# Extra Lighting



## Beachcruiser (Feb 27, 2010)

Just ordered a pair of knock-off Rigid Dually led lights. I'm having a problem with the mounting location......I can't seem to find one. Anyone have suggestions or pictures of their extra lighting? I'm thinking of doing a handlebar mount but since the renegade has the gauge cluster, it's making it difficult. Thanks


----------



## filthyredneck (Feb 10, 2010)

I almost bought a 6" light bar a couple months ago for mine. There is just enough room in front of my snorks on the center plastic that I couldve mounted it there.

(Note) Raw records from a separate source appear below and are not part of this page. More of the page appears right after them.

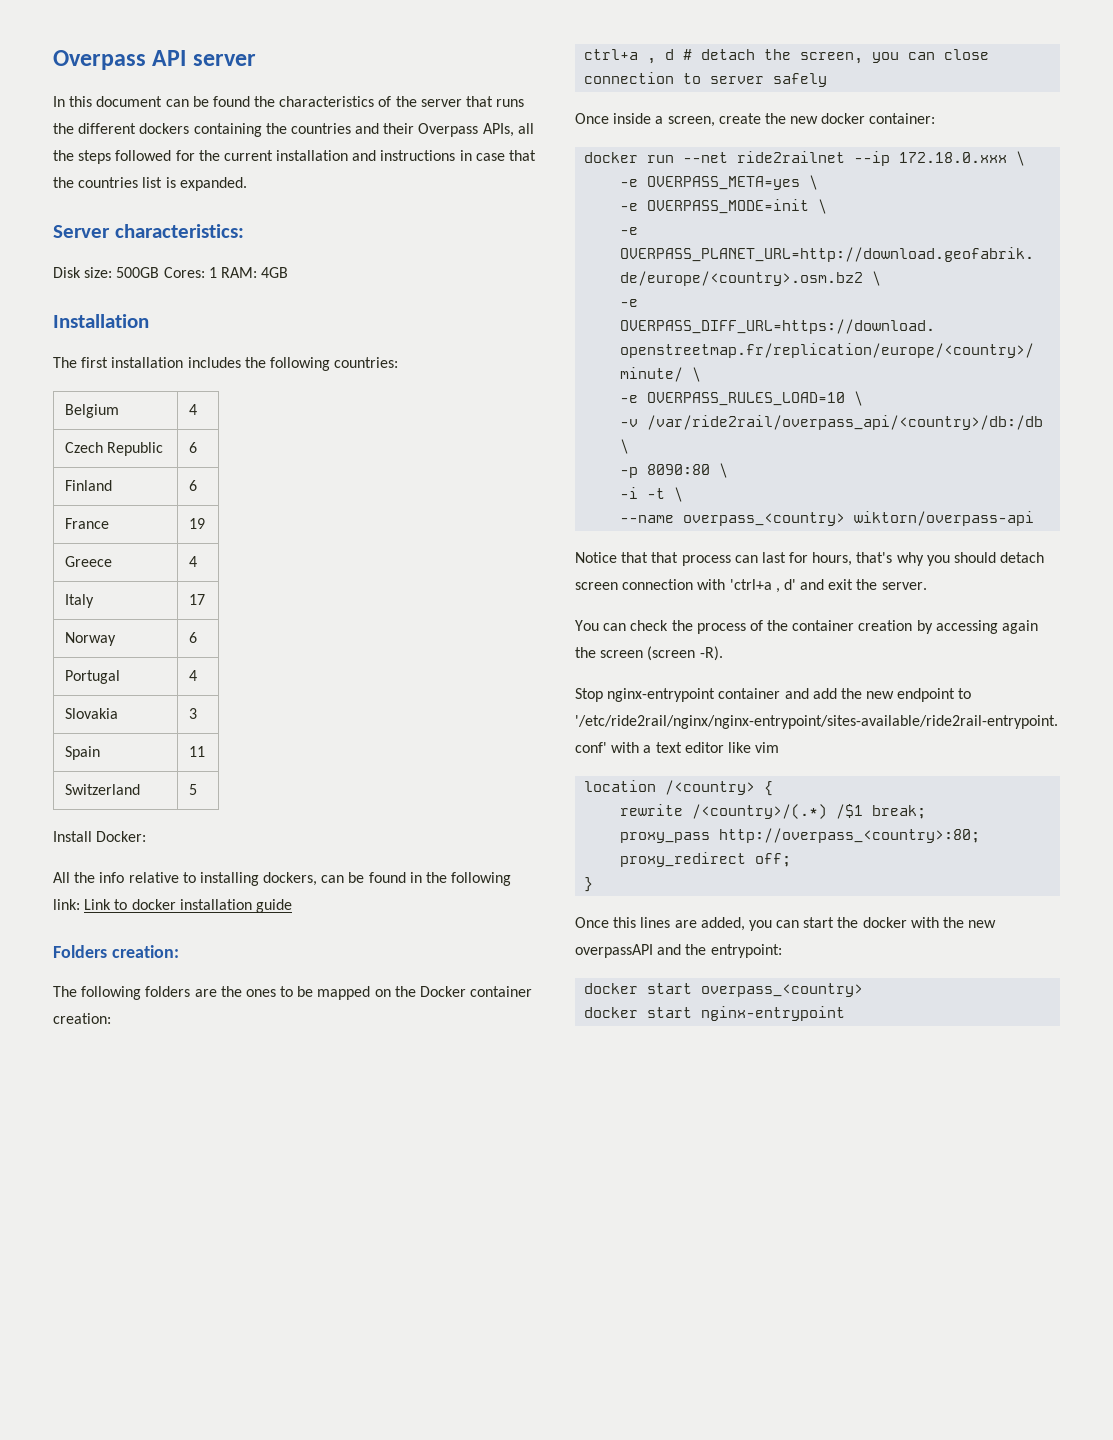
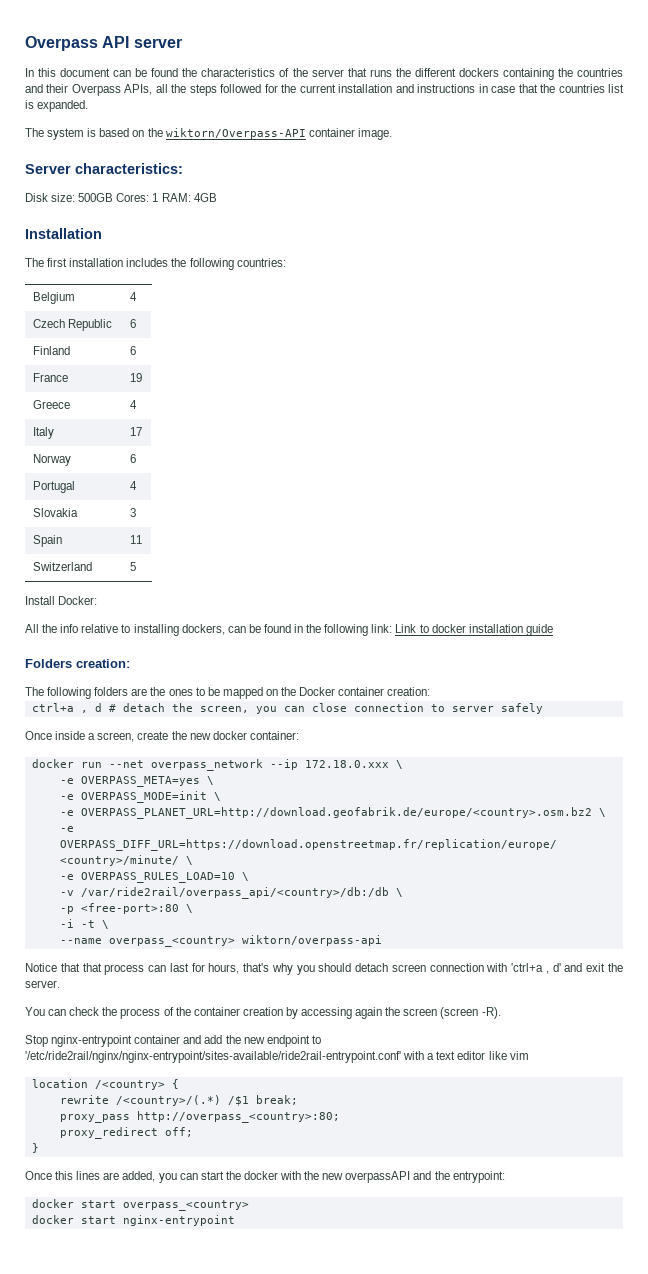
(247, 184) none -> [25,128,392,140] // The system is based on the wiktorn/Overpass-API container image.
[737,151,846,163] ride2railnet -> [150,759,263,771] overpass_network
[647,464,711,475] 8090:80 -> [80,903,179,914] <free-port>:80

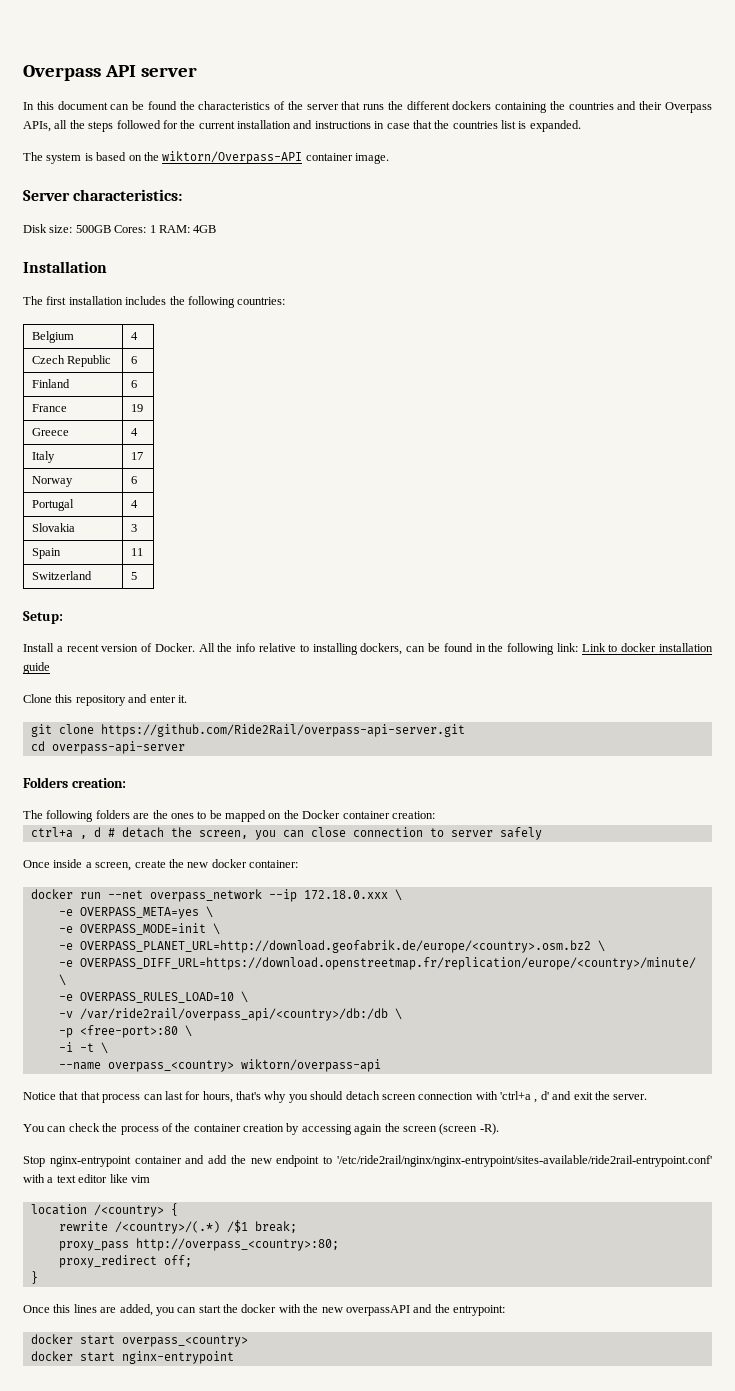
(137, 566) none -> [23,611,63,624] // Setup:
[58,596,98,605] Docker: // -> [56,643,195,652] a recent version of Docker.
(553, 630) none -> [23,694,187,706] [30,724,465,737] [30,741,185,754] // Clone this repository and enter it. // git clone https://github.com/Ride2Rail/overpass-api-server.git // cd overpass-api-server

"Killing Time Using Tapatalk 2"


----------



## Beachcruiser (Feb 27, 2010)

Not sure if they'll fit but im thinking if putting them on the front bumper. Although i don't want to take the chances of smashing them


----------



## filthyredneck (Feb 10, 2010)

Maybe you can bolt a piece of flatbar across big flat metal piece that supports the bumper near the top....then you can shine your lights through the outter holes of the bumper


----------



## Beachcruiser (Feb 27, 2010)

I'll take a look and see if it'll work. That would be a good spot


----------



## todbnla (Jun 12, 2012)

I just bought a 6", 6 led 18watt flood for a back up on mine and mine this sucker is bright, might get two more for on the front? Posted pics in the Christmas gift thread...


----------



## Beachcruiser (Feb 27, 2010)

After a few days of thinking about how i'm going to mount these lighs, I finally figured it out. I used a piece of 1 1/8th flat bar and mounted it to the radiator support on the bumper. Came out decent, didn't have to cut anything which is what i was hoping for. Included a few pics of it and one of my 20" bar i installed on my truck a few days ago. Man I love these LEDs


----------



## Polaris425 (Dec 16, 2004)

looks good


----------



## mrclark (Feb 7, 2013)

Hi I do alot of night riding in some pretty desolate spots and by myself. So I decided to add some LED lights to my gade. First I wanted to add lights that would assist me when I turned the handle bars from side to side. I didnt like the Rigid light bar mount as it obscured the instrument cluster a little and you had to remove the handle bar pad.
*
So I picked up two Rigid pod lights, in the flood pattern and used a 10mm bolt to mount them to the existing mirror mounts.
*
Then I decided to try chinese and picked up a 12 inch chinese copy of the rigid e series. I picked up two shipped DHL express*from china for about about 180 bucks.
*
I*must say I am quite impressed with these lights and for the money there nice lights. I mounted a switch box to the handlebars using a plastic project box and some illuminated toggles. I then siliconed everything up and hopefully it will work without issue.
*
Anyhow, so I have two on the handlebars and one just before the contact point of the bumper. Any idea if the location I chose for the bumper light will affect cooling as it is near the cowl for the rad? It doesnt block it much if any but its still in the way.
*














*


----------



## Polaris425 (Dec 16, 2004)

Looks good


----------